Three historical views of consciousness
- self-consciousness :: John Locke, self-reflection, continuity of
     identity, our most primary sensations are those "from the inside"
- phenomenal experience :: Thomas Nagel, there is something that it is
     /like/ to be that organism -- qualia
- phenomenalogical foundation :: Edmund Husserl -- "the reflective
     study of the essence of consciousness as experienced from the
     first-person point of view" -- extends beyond qualia to meaning
     and intentionality

- perspectival -- from a first person perspective
- immediacy
- privileged

(Descarts) Dualism -- matter and consciousness are /different kinds/
with different properties.  Matter /res extensa/ has size and shape
and the mind /res cogitans/ doesn't.

What do we want from cognitive science
- explanation of /why/ anything is conscious
- definition and ability to distinguish
- explanation for why or mapping of physical states to conscious

*** AI foundations
artificial intelligence -- creating intelligence through skilled (art)
labor (ficial)

formally started in a 1957 conference

divide between the /cognitive science/ and /engineering/ approaches

Some early work in the /cog sci/ camp.  Associative memory hierarchy
identified through analysis of reaction times for the answering of
simple questions.  Time to answer generally grew for concepts higher
up the hierarchy, e.g.
:     animals      (semantic network)
:        |
:      birds
:        |
:     parakeet
:        |
: tweety the parakeet
cached out currently in object oriented programming.

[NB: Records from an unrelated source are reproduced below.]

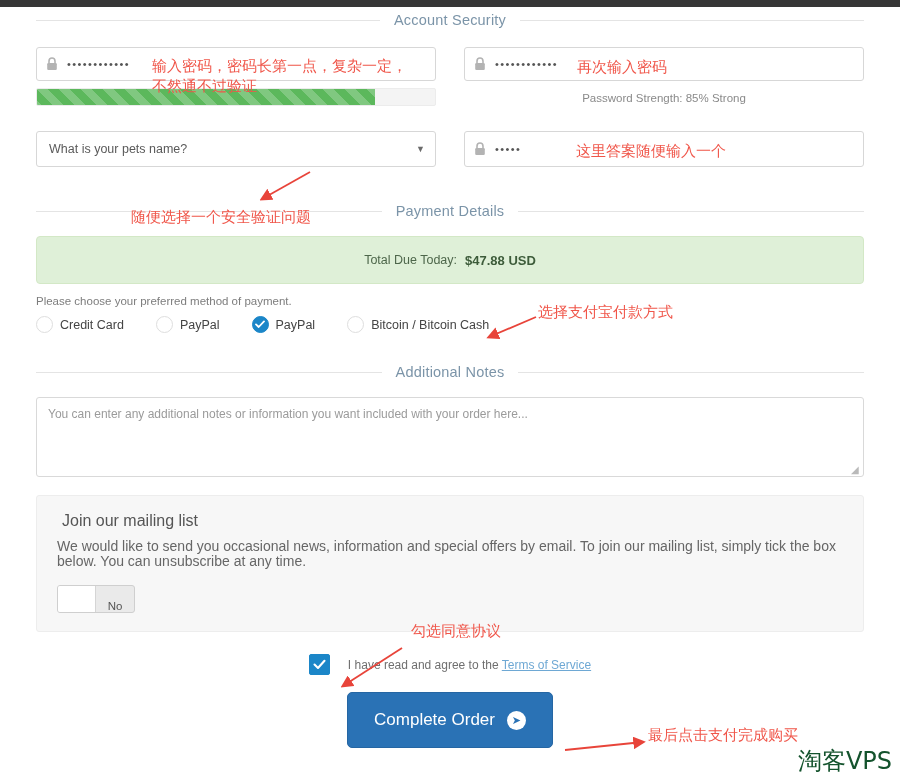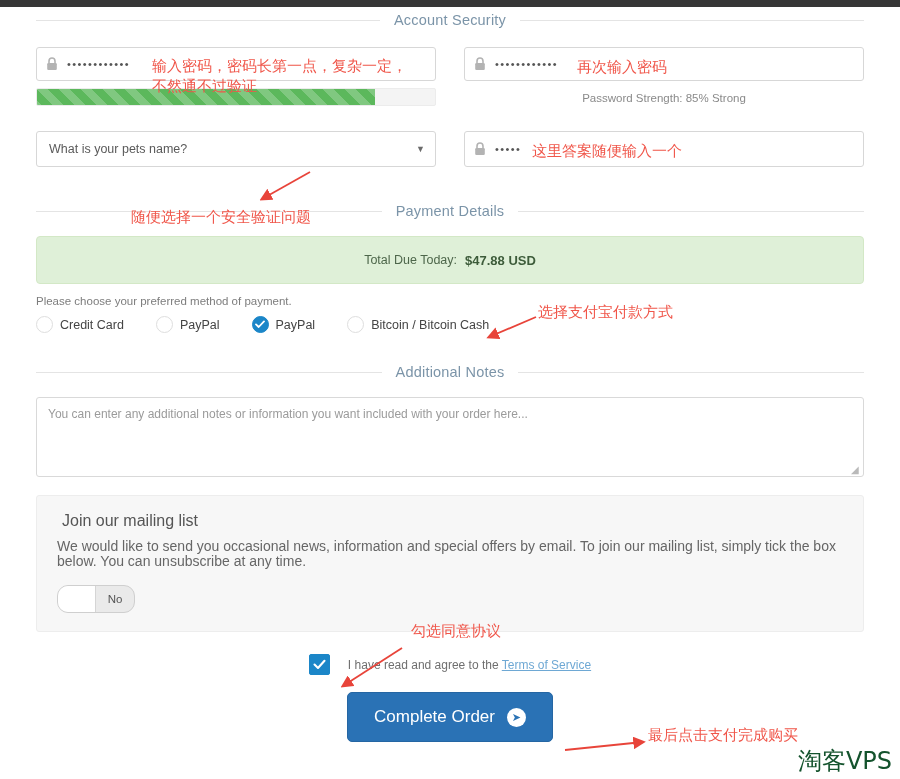--- a/index.html
+++ b/index.html
@@ -163,23 +163,23 @@
     box-sizing: border-box;
     height: 137px;
   }
   .mail-title { font-size: 16px; color: #555; font-weight: normal; margin: 0 5px 9px; }
   .mail-desc { font-size: 14px; color: #666; line-height: 15px; margin: 0; }
 
   .toggle {
     margin-top: 16px;
     width: 78px; height: 28px;
     border: 1px solid #cfcfcf;
-    border-radius: 11px;
+    border-radius: 3px;
     background: #eaeaea;
-    display: flex; align-items: center;
+    display: flex; align-items: flex-end;
     box-sizing: border-box;
     overflow: hidden;
   }
   .toggle .knob {
     width: 38px; height: 100%;
     background: #ffffff;
     border-right: 1px solid #d5d5d5;
     box-sizing: border-box;
   }
   .toggle .tog-label {
@@ -203,21 +203,21 @@
   .terms-link { color: #6ea8d4; }
 
   
   .btn-wrap { margin-top: 17px; display: flex; justify-content: center; }
   .btn-order {
     background: #2a72b5;
     color: #fff;
     border: 1px solid #2566a3;
     border-radius: 5px;
     padding: 0 26px;
-    height: 50px;
+    height: 56px;
     display: flex; align-items: center; gap: 12px;
     font-size: 17px;
     box-sizing: border-box;
     cursor: pointer;
   }
   .btn-order .arrow-circle {
     width: 19px; height: 19px; border-radius: 50%;
     background: #fff; color: #2a72b5;
     display: flex; align-items: center; justify-content: center;
     font-size: 11px; line-height: 1;
@@ -394,21 +394,21 @@
 
     <line x1="402" y1="648" x2="343" y2="686" stroke="#e8443a" stroke-width="1.8" marker-end="url(#ah)"></line>
 
     <line x1="565" y1="750" x2="643" y2="742" stroke="#e8443a" stroke-width="1.8" marker-end="url(#ah)"></line>
   </svg>
 
   <div id="annotations">
       <div class="anno" style="left: 152px; top: 56px; color: rgb(240, 86, 74);">输入密码，密码长第一点，复杂一定，
 不然通不过验证</div>
       <div class="anno" style="left: 577px; top: 57px; color: rgb(240, 86, 74);">再次输入密码</div>
-      <div class="anno" style="left: 532px; top: 141px; color: rgb(240, 86, 74);">这里答案随便输入一个</div>
+      <div class="anno" style="left: 576px; top: 141px; color: rgb(240, 86, 74);">这里答案随便输入一个</div>
       <div class="anno" style="left: 131px; top: 207px; color: rgb(240, 86, 74);">随便选择一个安全验证问题</div>
       <div class="anno" style="left: 538px; top: 302px; color: rgb(240, 86, 74);">选择支付宝付款方式</div>
       <div class="anno" style="left: 411px; top: 621px; color: rgb(240, 86, 74);">勾选同意协议</div>
       <div class="anno" style="left: 648px; top: 725px; color: rgb(240, 86, 74);">最后点击支付完成购买</div>
     </div>
 
   <div class="watermark">淘客VPS</div>
 
 </div>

Seminal paper by Alan Turing appeared in the Journal _Mind_, entitled
"can computers think" -- introduces the /Turing test/ -- with the goal
of allowing intelligence to exist separate from human intelligence.

empiricists vs. rationalists -- AI tends to cross this border
- village law -- can't keep your goldfish in a curved bowl
- rationalists
  - pure forms
  - numbers really exist
- empiricists -- Rodney Brooks
  - you only have access to that which has been perceived
  - Hume induction has no foundation
** 2011-02-02 Wed -- no class due to Freezing of New Mexico
** 2011-02-09 Wed -- missed class
** 2011-02-16 Wed -- Phil o Mind intro part two
- functionalism :: proposed by Harry Putnam, the mind should be
     understood by what it /does/.  how different from /behaviorism/?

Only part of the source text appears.